Remove parsing table name in `row_filter` #1689

geruh · 2025-02-20T01:50:46Z

This PR deprecates one of the three items that were planned for the 0.9.0 release.

All items marked for removal:

Table name reference in scan expression

iceberg-python/pyiceberg/expressions/parser.py

Line 95 in efc8b5a

removed_in="0.9.0",
REST catalog client AUTH_URL (REST: Remove deprecated AUTH_URL #1691)

iceberg-python/pyiceberg/catalog/rest.py

Line 324 in efc8b5a

removed_in="0.9.0",
botocore session (AWS: Undeprecate botocore_session #1692)

iceberg-python/pyiceberg/catalog/__init__.py

Line 790 in efc8b5a

removed_in="0.9.0",

Currently there are three items marked for release. However, based on the ongoing discussion, it appears that the other two items. have not yet been replaced with a proper solution. As a result, this PR only addresses the deprecation of Table name reference in scan expression while we await further resolution on the others.

cc: @Fokko @kevinjqliu @HonahX

Fokko · 2025-02-20T10:12:31Z

pyiceberg/expressions/parser.py

-        )
-    # TODO: Once this is removed, we will no longer take just the last index of parsed column result
-    # And introduce support for parsing filter expressions with nested fields.
+        raise ValueError(f"Cannot parse expressions with table names or nested fields, got: {".".join(result.column)}")
    return Reference(result.column[-1])


Based on the comment, I think this is what we want:

Suggested change

return Reference(result.column[-1])

return Reference('.'.join(result.column))

We should not raise a ValueError, and allow for nested fields:

def test_nested_fields() -> None: assert LessThan("location.x", DecimalLiteral(Decimal(52.00))) == parser.parse("location.x < 52.00")

Looping in the expert @sungwy

Hello!

There's two missing features in PyIceberg right now with expression parsing:

Support for parsing field names with "." delimiters

Support for parsing nested fields

I think @Fokko 's suggested change will make it work for both those cases, and I think there will be value in testing the Reference binding for both cases in tests/expressions/test_expressions.py.

I can think of three test cases:

def test_nested_bind() -> None: schema = Schema(NestedField(2, "name", StructType(NestedField(3, "first", StringType()))), schema_id=1) bound = BoundIsNull(BoundReference(schema.find_field(3), schema.accessor_for_field(3))) assert IsNull(Reference("name.first")).bind(schema) == bound def test_bind_dot_name() -> None: schema = Schema(NestedField(2, "name.first", StringType()), schema_id=1) bound = BoundIsNull(BoundReference(schema.find_field(2), schema.accessor_for_field(2))) assert IsNull(Reference("name.first")).bind(schema) == bound def test_bind_ambiguous_name() -> None: with pytest.raises(ValueError) as exc_info: schema = Schema(NestedField(2, "name", StructType(NestedField(3, "first", StringType()))), NestedField(4, "name.first", StringType()), schema_id=1) assert "Invalid schema, multiple fields for name name.first: 3 and 4" in str(exc_info) ## bound = BoundIsNull(BoundReference(schema.find_field(3), schema.accessor_for_field(3))) ## assert IsNull(Reference("name.first")).bind(schema) == bound

Where the last one should throw an error that's propagated from the Schema having ambiguous names.

I had originally thought that this work would be a lot more complicated because we would want to distinguish the nested fields from simple field names with "." delimiters.
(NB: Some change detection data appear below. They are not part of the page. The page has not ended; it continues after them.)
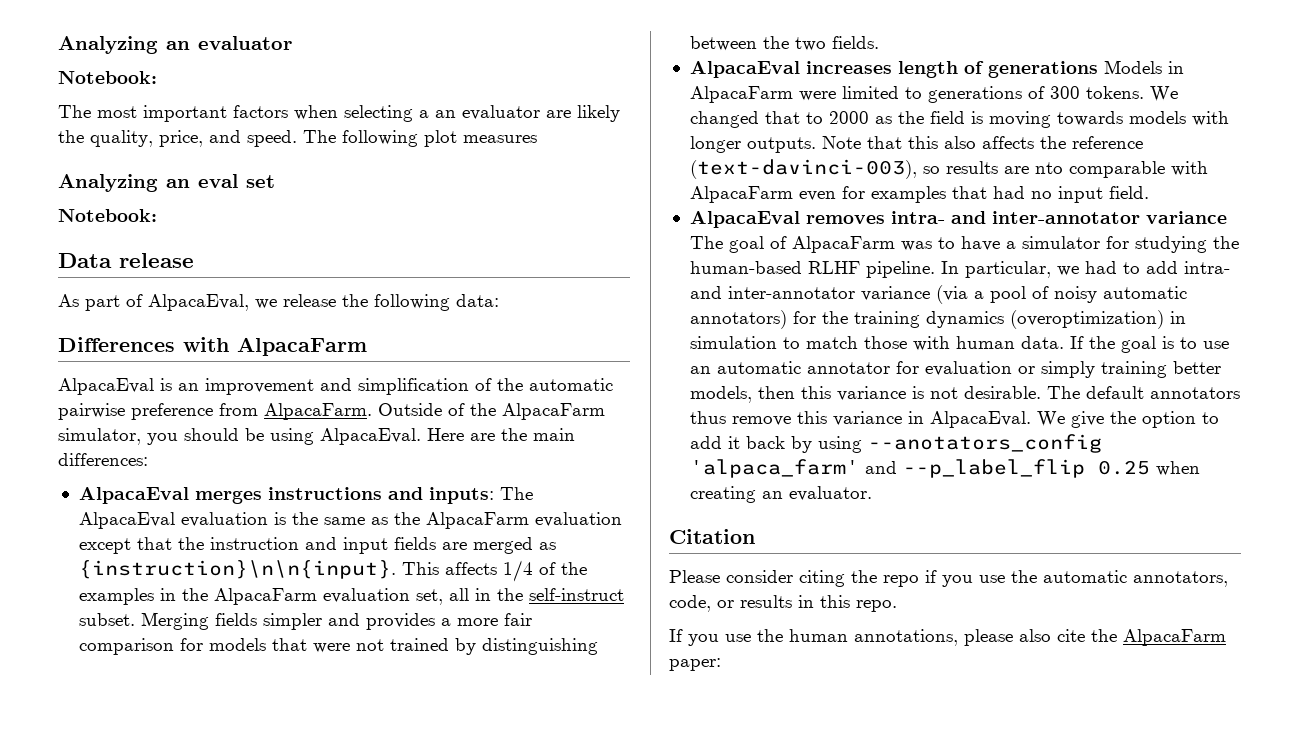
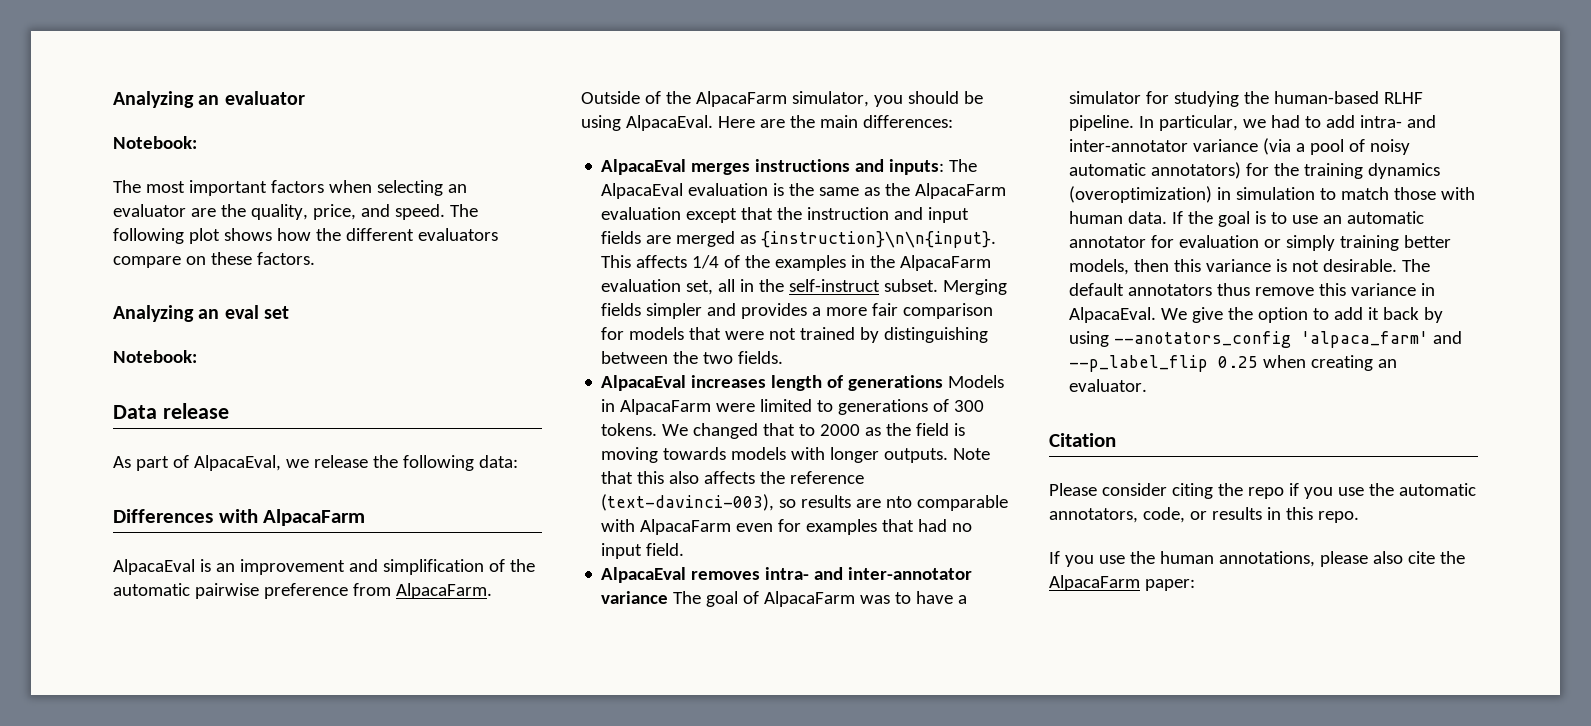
- The most important factors when selecting a an evaluator are likely the quality, price, and speed.
+ The most important factors when selecting an evaluator are the quality, price, and speed.
- The following plot measures
+ The following plot shows how the different evaluators compare on these factors.

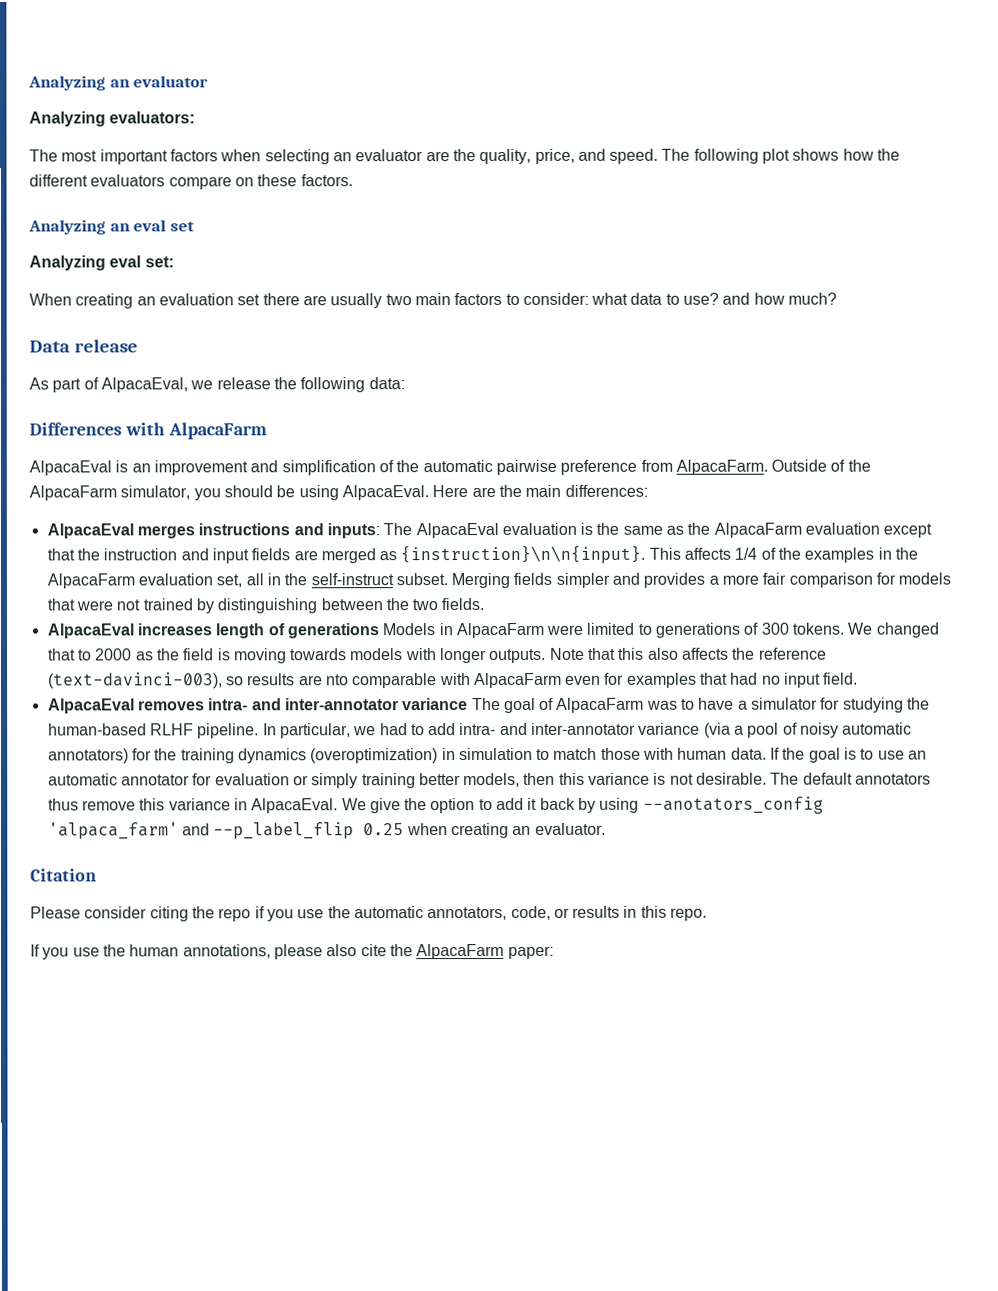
  Analyzing an evaluator
- Notebook:
+ Analyzing evaluators:
  Analyzing an eval set
- Notebook:
+ Analyzing eval set:
+ When creating an evaluation set there are usually two main factors to consider: what data to use? and how much?

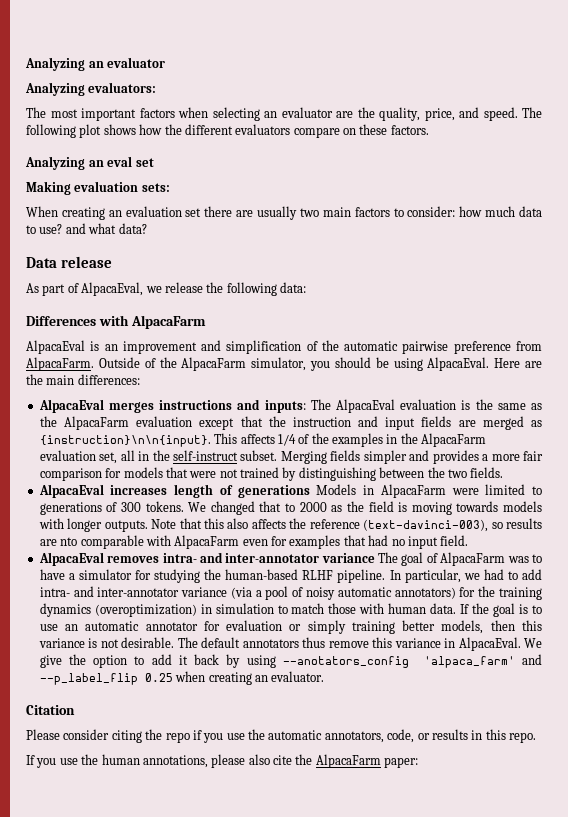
- Analyzing eval set:
+ Making evaluation sets:
- When creating an evaluation set there are usually two main factors to consider: what data to use? and how much?
+ When creating an evaluation set there are usually two main factors to consider: how much data to use? and what data?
But I think we can just rely on PyIceberg not supporting ambiguous field names for now as we introduce nested parsing support

Cool I did see @sungwy had a PR open for this #965, and there were some concerns with this approach. Particularity this comment #965 (comment) unless I'm missing something. Let me catch up here and see if I can add this.

Alright, I made the changes to include the joining logic for the column references. As long as there's parity between a bound schema and the expression, I don’t see any issues.
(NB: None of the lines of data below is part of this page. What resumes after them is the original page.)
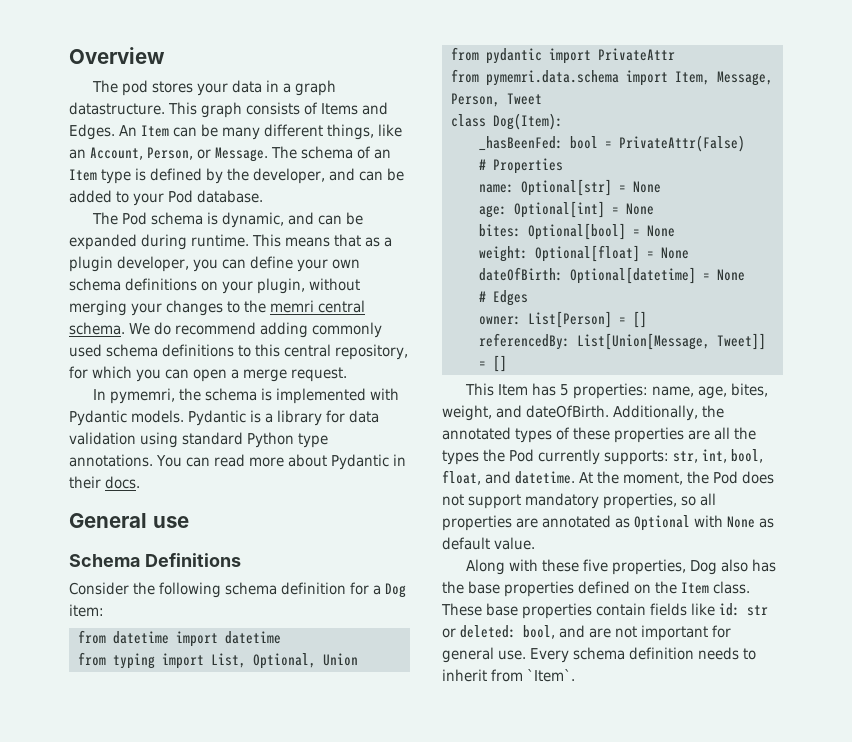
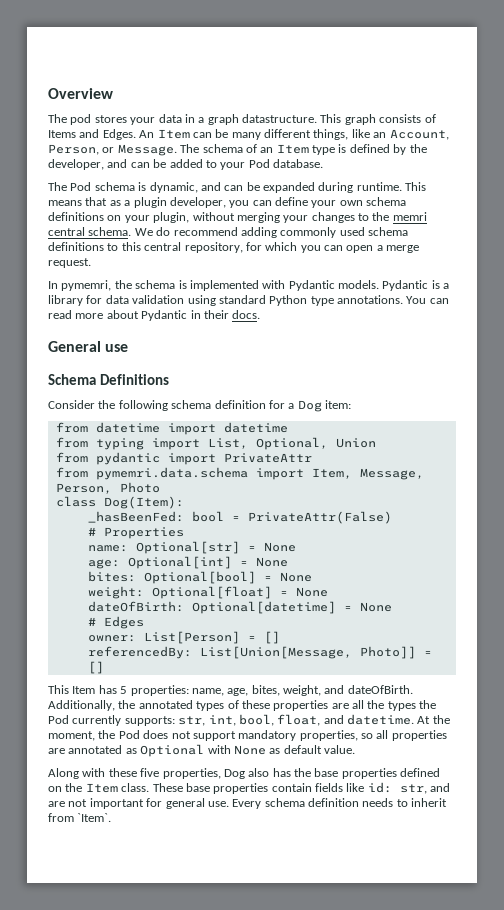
- from pymemri.data.schema import Item, Message, Person, Tweet
+ from pymemri.data.schema import Item, Message, Person, Photo
- referencedBy: List[Union[Message, Tweet]] = []
+ referencedBy: List[Union[Message, Photo]] = []
- These base properties contain fields like id: str or deleted: bool, and are not important for general use.
+ These base properties contain fields like id: str, and are not important for general use.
One thing I noticed is that if we have a nested field with a dot, like foo.bar, and a field nested inside it as baz, it's treated as foo.bar.baz, and the expression respects that.
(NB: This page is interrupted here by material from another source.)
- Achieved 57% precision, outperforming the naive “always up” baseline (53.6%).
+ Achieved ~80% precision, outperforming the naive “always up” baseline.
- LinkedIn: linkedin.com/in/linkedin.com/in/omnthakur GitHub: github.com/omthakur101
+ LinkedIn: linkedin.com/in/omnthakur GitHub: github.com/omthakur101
Additionally, it's worth noting that the parser currently doesn’t allow a quoted identifier to represent a single field containing a dot, such as "foo.bar".baz. Due to the expectations set here: https://github.com/apache/iceberg-python/blob/main/pyiceberg/expressions/parser.py#L82

thanks for making the change!

Additionally, it's worth noting that the parser currently doesn’t allow a quoted identifier to represent a single field containing a dot, such as "foo.bar".baz.

I think its worth adding a test for this and show that its currently not supported

The biggest one I want to unlock here are nested fields.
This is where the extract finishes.